There are so many things in that story that are so deeply strange and unusual, like when he went on this jolly off to Germany in 1944 — and accidentally found himself in Dresden during the firebombing.
He did take my breath away when he first mentioned that he had gone to Germany to study in June 1944. He did it because if he had stayed in Riga he would have been conscripted into the Waffen-SS.
Even more odd is his nationality — Latvian but also Hungarian, and also, though it’s unclear whether he knew it or not (the Germans clearly didn’t), Jewish.
It was interesting to me that his brother in Latvia insisted on telling me that “we were part of the German society” in Riga, which was not Misha’s view at all, although they were German-speaking and he went to the German high school. I think the reality is that a Hungarian, probably Jewish, was not that welcome in Riga’s German society, even if he speaks German. But for Misha’s younger brother, it was a mark of social standing.
You also mention something that I found very much when I spent two months in Latvia in 2016, mostly in Kuldiga, in Courland — that its history is totally compartmentalized. The people working on Latvian Latvia, German Latvia, Russian Latvia, Jewish Latvia, don’t seem to talk to each other or factor the other’s experience into the history.
I came across that in a more scholarly, practical way. In other words, I was trying to get the sense of the history of opera in Riga, but there are no books on the history of opera in Riga. It’s the Russian opera, the German opera, or the Latvian opera. They’re all separate history. They have nothing in common with each other.
At the moment I’m working on another DP book, about Soviet and Baltic migration, this time — Soviet and Baltic DPs in Europe and their dispersal. It’s called Lost Souls, which is a reference to the Soviet view that DPs in Europe ought to be returned to them as Soviet property (a bit like serfs, referred to in property dealing as “souls,” in old Russia). In other words, the resettlement and repatriation of a small group of voluntary repatriates.
I have terrific archival material on it, and I find that really quite fascinating. Obviously, I’m drawing to some extent on the Australian diaspora, but North America is going to have to come up strongly. I had lots and lots of archival material from doing White Russians, Red Peril, and that meant that in COVID lockdown, I could write more or less from what I had.

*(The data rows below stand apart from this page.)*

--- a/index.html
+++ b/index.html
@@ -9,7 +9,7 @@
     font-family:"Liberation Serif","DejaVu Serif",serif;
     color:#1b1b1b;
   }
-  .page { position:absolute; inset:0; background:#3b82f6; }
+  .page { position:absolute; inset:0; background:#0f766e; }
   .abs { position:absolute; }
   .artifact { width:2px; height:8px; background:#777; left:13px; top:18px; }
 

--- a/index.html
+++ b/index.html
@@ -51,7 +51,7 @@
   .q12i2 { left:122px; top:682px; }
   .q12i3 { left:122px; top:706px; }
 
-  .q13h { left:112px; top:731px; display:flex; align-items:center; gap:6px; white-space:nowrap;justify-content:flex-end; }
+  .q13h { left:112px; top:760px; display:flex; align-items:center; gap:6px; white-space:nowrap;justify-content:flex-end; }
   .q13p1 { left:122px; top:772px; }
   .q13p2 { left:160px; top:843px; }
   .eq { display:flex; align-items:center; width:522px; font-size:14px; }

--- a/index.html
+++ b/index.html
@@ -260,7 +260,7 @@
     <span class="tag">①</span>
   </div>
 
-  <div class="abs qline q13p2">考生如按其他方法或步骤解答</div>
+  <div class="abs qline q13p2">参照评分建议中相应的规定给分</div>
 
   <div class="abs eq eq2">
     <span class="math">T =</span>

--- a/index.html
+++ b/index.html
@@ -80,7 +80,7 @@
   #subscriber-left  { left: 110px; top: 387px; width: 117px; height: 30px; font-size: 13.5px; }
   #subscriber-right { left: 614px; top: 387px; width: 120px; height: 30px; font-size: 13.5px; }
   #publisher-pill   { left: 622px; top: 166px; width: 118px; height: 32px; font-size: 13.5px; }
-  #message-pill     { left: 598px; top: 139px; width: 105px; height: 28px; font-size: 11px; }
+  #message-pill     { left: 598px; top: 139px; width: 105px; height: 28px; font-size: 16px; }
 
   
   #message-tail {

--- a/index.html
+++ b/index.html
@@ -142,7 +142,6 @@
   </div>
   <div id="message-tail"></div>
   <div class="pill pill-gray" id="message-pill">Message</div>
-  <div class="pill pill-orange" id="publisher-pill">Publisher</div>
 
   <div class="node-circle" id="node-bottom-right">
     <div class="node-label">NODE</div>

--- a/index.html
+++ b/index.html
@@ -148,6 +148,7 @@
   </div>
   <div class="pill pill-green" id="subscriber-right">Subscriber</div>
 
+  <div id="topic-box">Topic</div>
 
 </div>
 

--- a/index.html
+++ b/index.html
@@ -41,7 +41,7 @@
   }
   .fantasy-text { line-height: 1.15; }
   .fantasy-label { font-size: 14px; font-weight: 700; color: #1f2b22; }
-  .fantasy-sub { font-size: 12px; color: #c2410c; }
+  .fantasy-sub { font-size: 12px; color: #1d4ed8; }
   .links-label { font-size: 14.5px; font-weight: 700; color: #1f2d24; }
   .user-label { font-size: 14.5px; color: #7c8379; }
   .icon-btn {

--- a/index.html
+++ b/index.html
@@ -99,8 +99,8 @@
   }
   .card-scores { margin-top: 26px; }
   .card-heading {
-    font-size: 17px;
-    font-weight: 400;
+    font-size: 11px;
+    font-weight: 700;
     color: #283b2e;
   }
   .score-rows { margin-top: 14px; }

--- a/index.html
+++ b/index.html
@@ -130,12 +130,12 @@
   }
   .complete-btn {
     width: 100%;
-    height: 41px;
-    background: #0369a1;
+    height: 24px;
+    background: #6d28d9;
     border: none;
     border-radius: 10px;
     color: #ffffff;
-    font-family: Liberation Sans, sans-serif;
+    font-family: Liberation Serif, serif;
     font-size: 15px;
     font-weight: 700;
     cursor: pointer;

If you were a DP, you were in the camps, and one of three things was going to happen to you. One, you went back. Two, you’d resettle. And the third was that you couldn’t make up your mind to do anything and so you stayed in Germany.
The first option, repatriation, is one I found terrific material on in Russian archives, so it plays a much larger role in this book than in White Russians, Red Peril. As far as resettlement is concerned, a big theme is the differences between White Russians and former Soviet citizens, something that hasn’t really been noticed in the scholarship so far.
I’m adding the Baltic DPs, a group the Soviets claimed as Soviet (on the basis of the incorporation of the three Baltic states in 1939) but that the Western Allies quickly decided were not subject to Soviet repatriation. When I say Baltic, I really always focus on Latvia, because that’s where I know most about and respond to most.